RECORDS SHOWN =
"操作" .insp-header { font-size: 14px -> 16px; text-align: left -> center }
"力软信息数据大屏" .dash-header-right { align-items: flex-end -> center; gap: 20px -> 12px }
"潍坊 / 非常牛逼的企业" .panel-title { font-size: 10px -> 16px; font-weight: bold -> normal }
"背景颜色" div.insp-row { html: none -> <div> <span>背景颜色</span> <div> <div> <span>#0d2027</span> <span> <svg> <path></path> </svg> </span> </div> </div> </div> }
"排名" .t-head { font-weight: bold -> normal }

YOUR OBJECTIVE = All the lines above are to be copied exactly, with none left out.

SOLUTION TO THIS TASK =
"操作" .insp-header { font-size: 14px -> 16px; text-align: left -> center }
"力软信息数据大屏" .dash-header-right { align-items: flex-end -> center; gap: 20px -> 12px }
"潍坊 / 非常牛逼的企业" .panel-title { font-size: 10px -> 16px; font-weight: bold -> normal }
"背景颜色" div.insp-row { html: none -> <div> <span>背景颜色</span> <div> <div> <span>#0d2027</span> <span> <svg> <path></path> </svg> </span> </div> </div> </div> }
"排名" .t-head { font-weight: bold -> normal }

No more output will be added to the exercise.